Todas las palabras que había engarzado con calidad de orfebre, al correr de las horas desaparecieron y ya casi no las recuerdo. Intentaré recrear el escenario que me permitió pensar en el bosquejo de un relato.
Martes por la mañana, temprano, muy temprano. Llegaré tarde al trabajo, pero un error en la tarde anterior así lo quiso. Una mala maniobra ante el cajero automático hizo que olvidara ingresar el tique de la transacción dentro del sobre. Mi dinero a la deriva, entre tantos otros pares suyos debidamente identificados. La plata no era gran cosa; unos pesos que quería ahorrar, nada más que eso. Por lo tanto, debía concurrir hasta Frondizi y Juan B. Justo, donde se encuentra la sucursal del banco Shárander a dar la cara por mi equivocación, y ver si podía recuperar el dinero.
La fila de gente ya era crecida. El turno que me tocó aguardar, era una porquería.

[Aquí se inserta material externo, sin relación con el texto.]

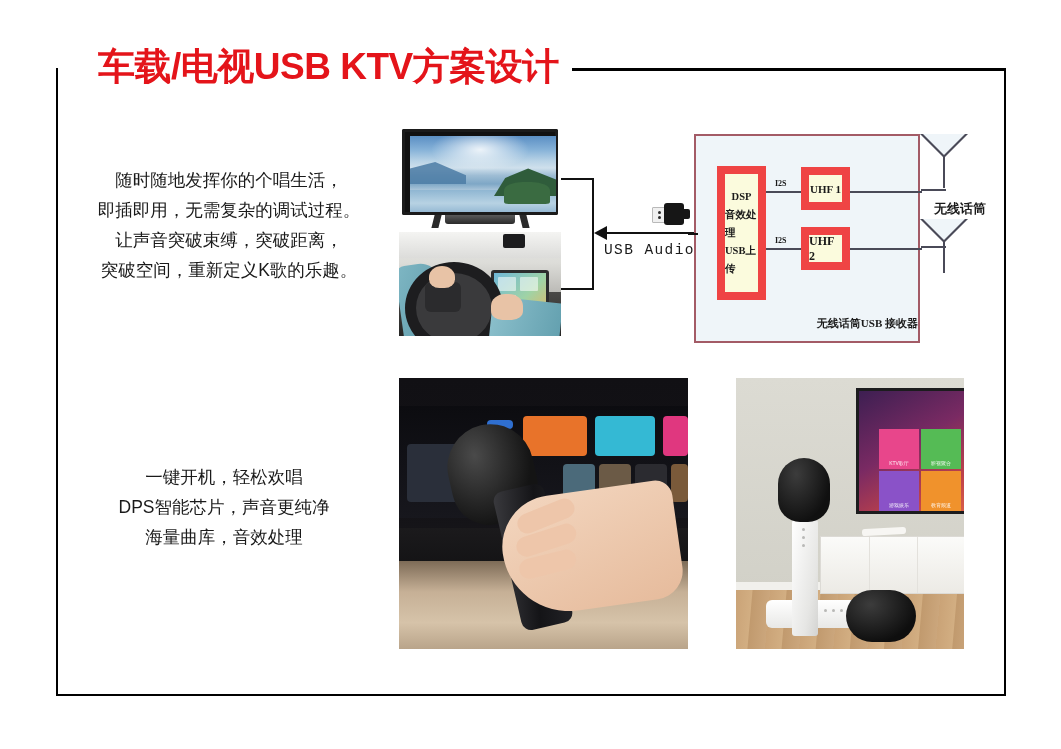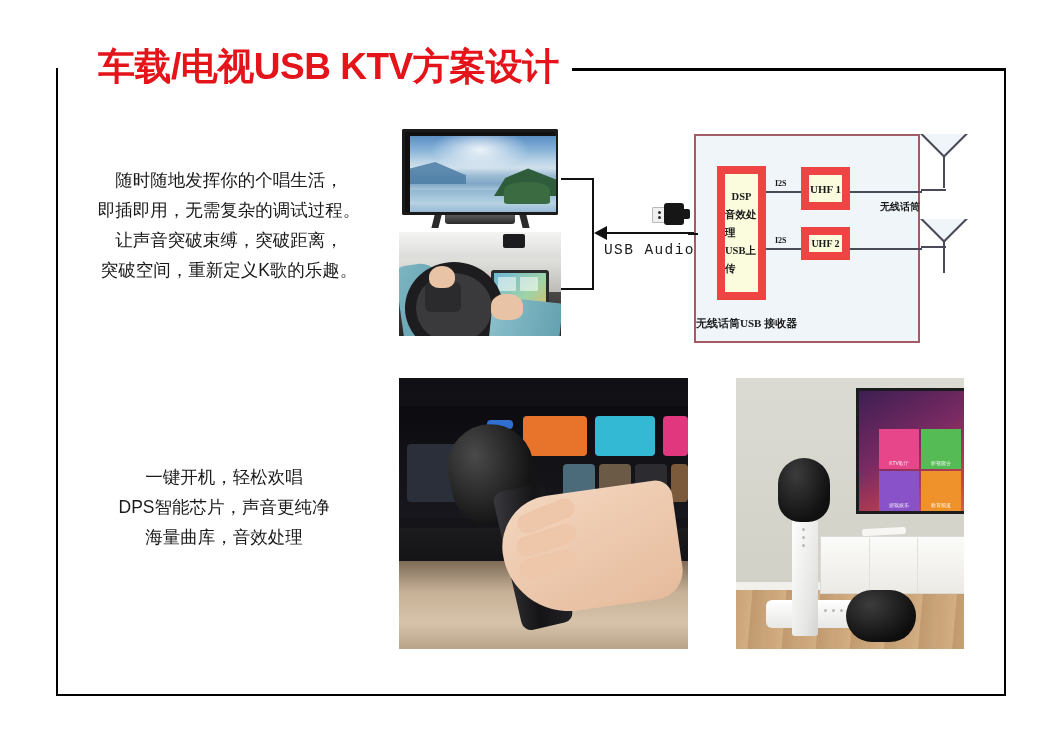"无线话筒" .wireless-mic-label { font-size: 10px -> 13px; left: 880px -> 934px }
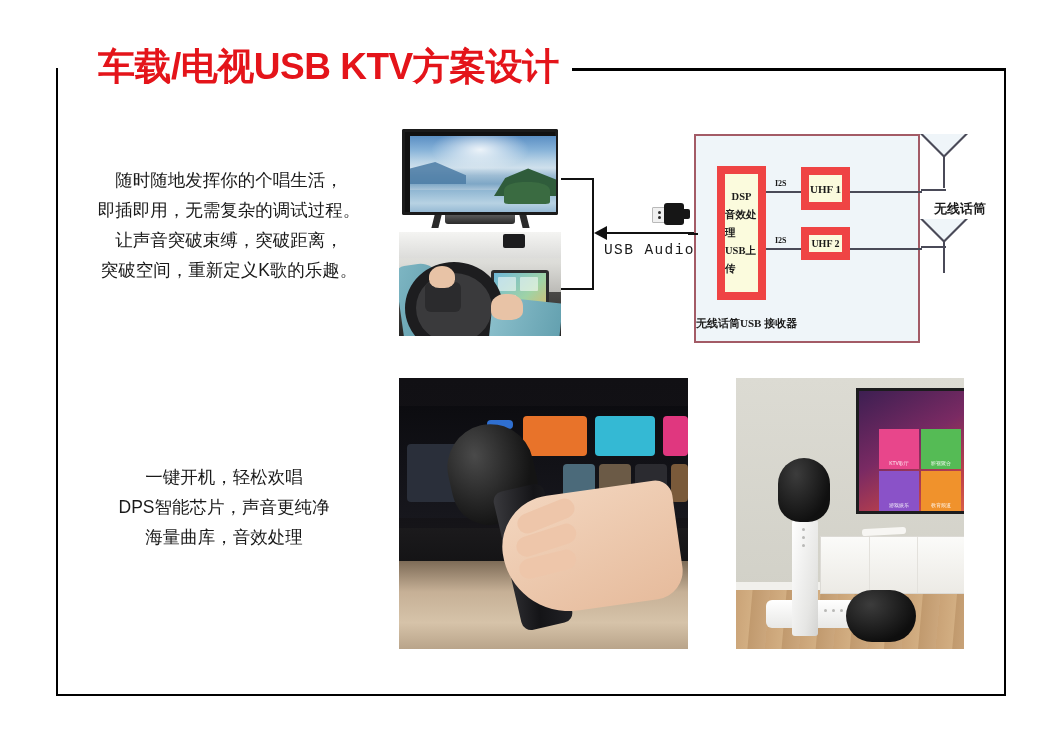"UHF 2" .uhf2-box { font-size: 10px -> 12px; height: 33px -> 43px }
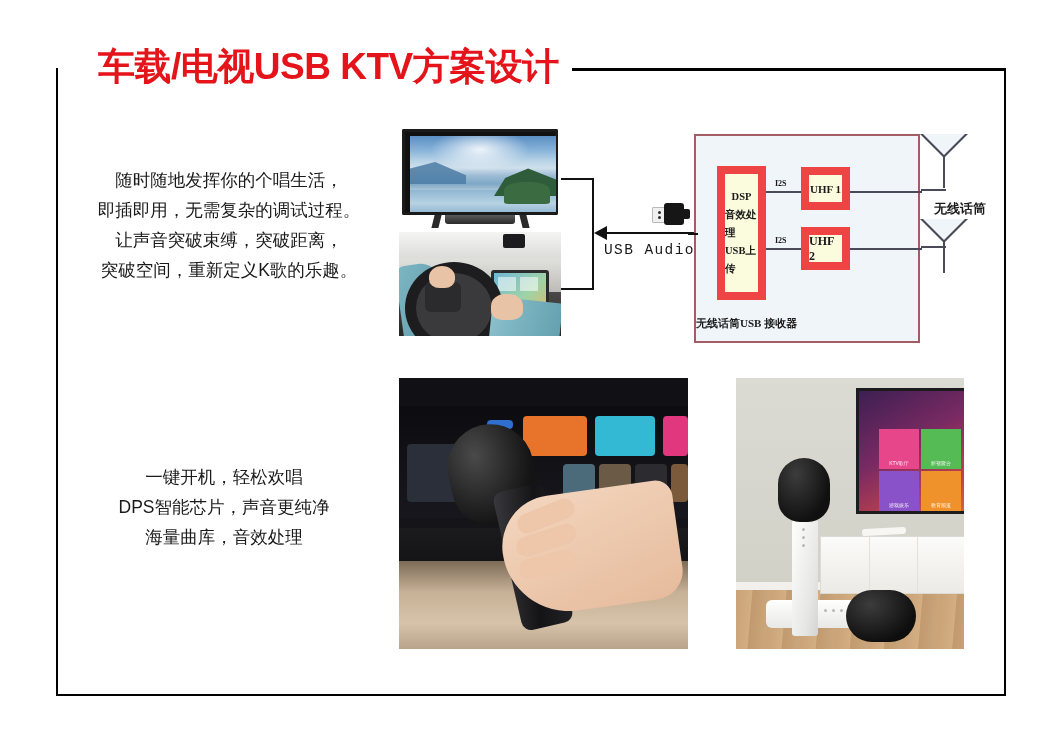"无线话筒USB 接收器" .diagram-caption { text-align: left -> right }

Había basura por todos lados, apestaba la hediondez del lugar. A la altura de mi nariz, una colección de desperdicios… un verdadero asco. ¿Cómo podría aguantar así hasta que se hicieran las siete y media de la mañana? Las personas que transitaban parecían no mosquearse por tal chiquero. Estarían acostumbrados a caminar por la ciudad sucia que se refriega los ojos lagañosos con sus manos mugrientas. No sé, pero sentí que debía darme espacio, y me alejé a sentar en mi moto, previo aviso al hombre de chomba amarillo patito que me precedía en la fila.
Desde mi atalaya, podía observar mejor. ¡Cuánto material para escribir! Por ejemplo, veo cómo se saludan entre colegas, los agentes de tránsito que están en la esquina. Llega uno, de civil que estrecha su mano de lo más canchero. Se sonríen, hablan gesticulando de manera exagerada. Alcanzo a distinguir que el motokero-zorro[1], maneja una belleza. Se trata de una Motomel, rojo cereza, y sin patente. El hombre además de infringir la disposición de la Ordenanza Municipal de la ciudad, y no lleva puesto el casco reglamentario. Pensar que con tanto sermón nos labran (y ladran) la multita, sin piedad de cualquier circunstancia mediante. Ajá, ahí se va H. con la sonrisa de oreja a oreja. Conozco al tipo, por eso sé cuál es su santo oficio.
Lo dejo ir, suspendiendo toda la sarta de cosas que concurren a mi mente. Lo dejó ir por ella. Porque de no haberme interrumpido, seguiría pensando en el inspector traidor.
—¿Señora, me puede ayudar?— suelta con una mirada firme a mis ojos.
En un relámpago de segundo, mascullo para mi interior “¿señora? ¿señora? ¿cuándo dejé de ser chica?». Su insistencia, desbarata mi interrogatorio existencial de mujer próxima a cumplir treinta y cinco años. Quería que le colocara una faja.
Suelto un NO, como respuesta inmediata sorprendida ante el inusual petitorio. Otra vez, a la velocidad de la luz, caen como fichas de dominó, todas las posibilidades que la imaginación brinda: ¿me quiere robar? ¿es una cargada, hay una cámara de TV? ¿de VERDAD quiere eso de mí? No se da por vencida, extiende la prenda, que se ve limpia, pero no deja de ser algo así como una ropa interior, aunque se ponga por encima de la remera. Accedo. Siento vergüenza de haberle negado ayuda.
Comienza a contarme que vive sola. Que no tiene nadie que le ayude con eso. Que no puede por sus propios medios. Me parece descabellado y triste. Me siento una desgraciada en tanto me doy maña para ajustarle la faja y prenderla con el abrojo lo mejor que puedo. Me disculpo por la torpeza, no por la cobardía. Listo. Me aclara que esperará en el auto hasta que abra el banco. Me da las gracias. Veo que se aleja renqueando. Quedo pensando qué solos estamos en esta jungla de cemento y Facebook.
[1] zorro: denominación frecuente que se le da a los agentes de tránsito en Resistencia, Chaco, Argentina.